Real-time payments also improve business forecasting and liquidity management. It can be challenging for companies to juggle supplier invoices, purchase orders, sales, and payroll. With real-time payment, owners have an accurate picture of cash flow and reconciliation. That clarity reduces risk, streamlines accounting, and builds stronger, trusting relationships with vendors, customers, and staff.
One of the biggest benefits of RTPs is that they are data-rich. Payments carry transaction information, and there’s an opportunity to embed more detail. Having more information increases transparency on both ends of the transaction, and helps with record-keeping.
Canada – Soon to Ride the Real Time Payments Rail
These advantages are currently available in 56 nations worldwide, and many more are currently developing the necessary policies and interoperable infrastructure to support RTPs. In 2023, Canada will join those ranks with the launch of its first national RTP system – Real-Time Rail (RTR). The RTR will be operated by Payments Canada and overseen by the Bank of Canada. Canadians will soon have the management
Besides the ease, convenience, and added clarity, modernizing Canada’s payment system with RTP will give Canadians the choice to access payment options from more providers, and from businesses besides banks. Opening the rail to more players will support payments innovation and variety in Canada, with improved products, more services, and added functionality. With strict requirements for payments providers, Canadians will have the payment security they’re accustomed to, but with money sent and received in real-time.
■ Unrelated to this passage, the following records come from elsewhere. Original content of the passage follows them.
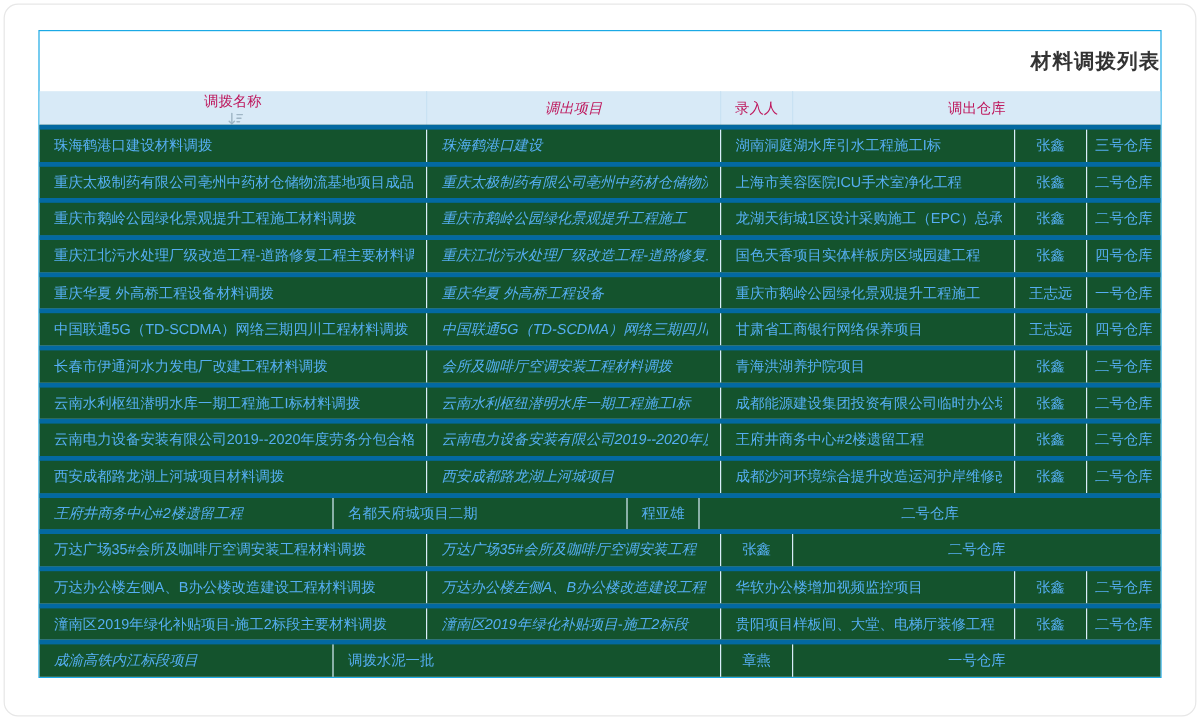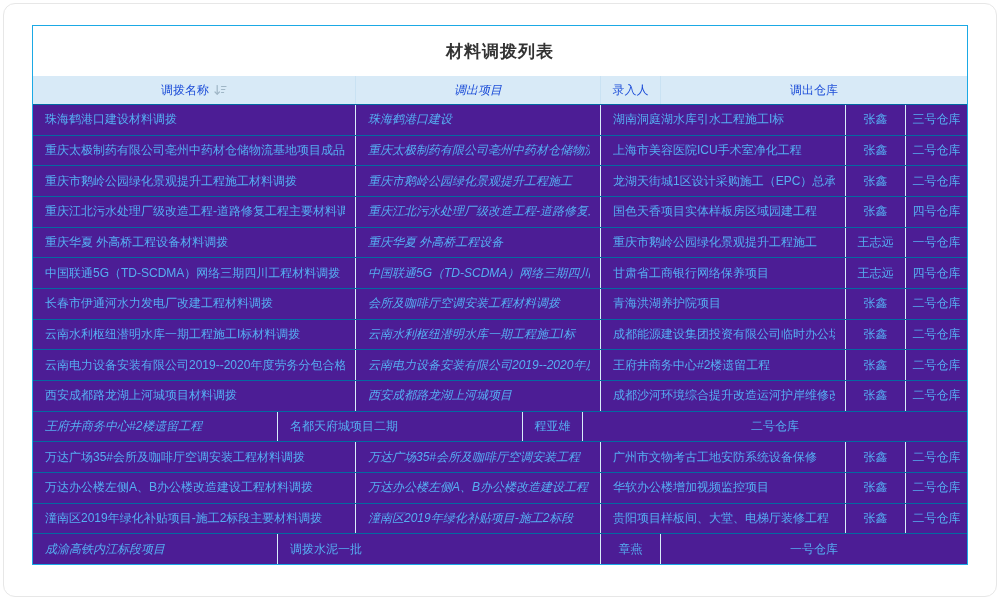"材料调拨列表" .title-bar { justify-content: center -> flex-end }
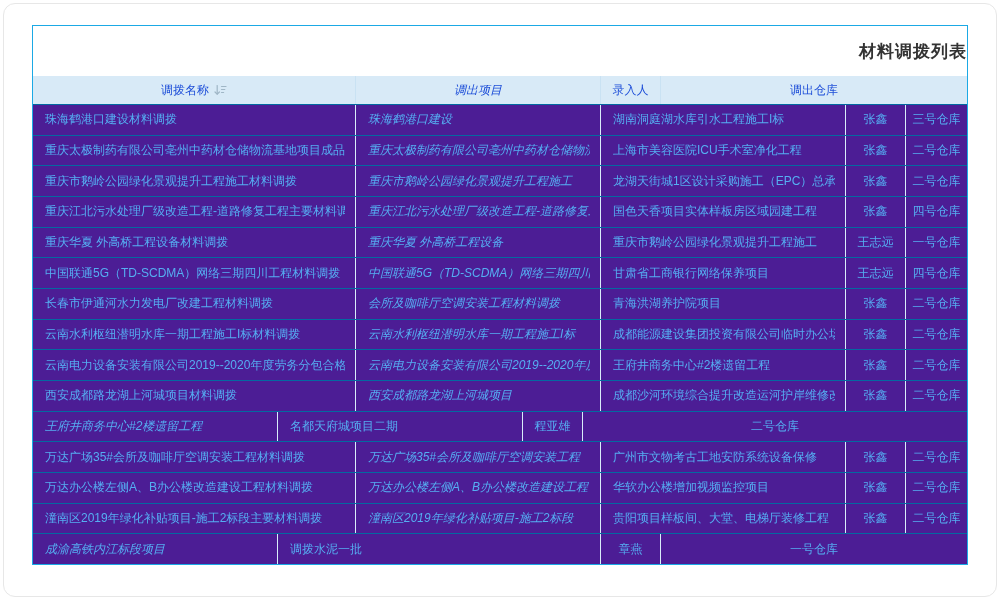"调拨名称" .th { color: #1d4ed8 -> #be185d; flex-direction: none -> column }
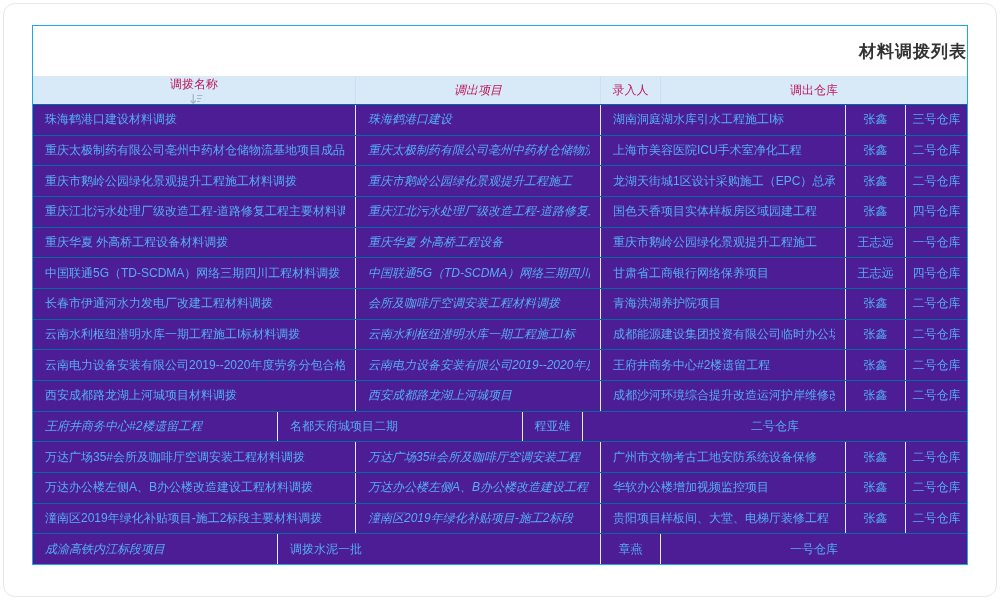"珠海鹤港口建设材料调拨" .tr { background: #4c1d95 -> #14532d; border-top: 1px solid #0369a1 -> 4px solid #0369a1 }
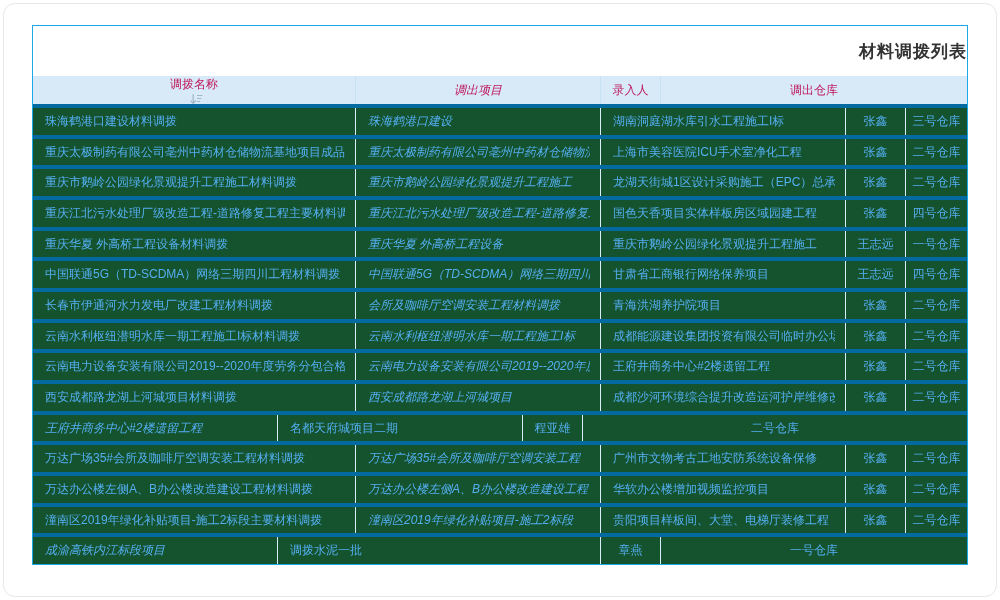"广州市文物考古工地安防系统设备保修" div.td { html: <div> <span>广州市文物考古工地安防系统设备保修</span> </div> -> none }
The Future of Payments is Real-Time
RTPs are making transactions easier, faster, and more efficient across consumer and business segments. Expectations for digital technology rose steeply during the pandemic and shoppers, workers, and businesses want their account balances to mean what they say they do. This is as true in Canada as it is in other countries. Seamless digital payments with real-time settlement are already starting to meet those expectations, with more payment innovation to come.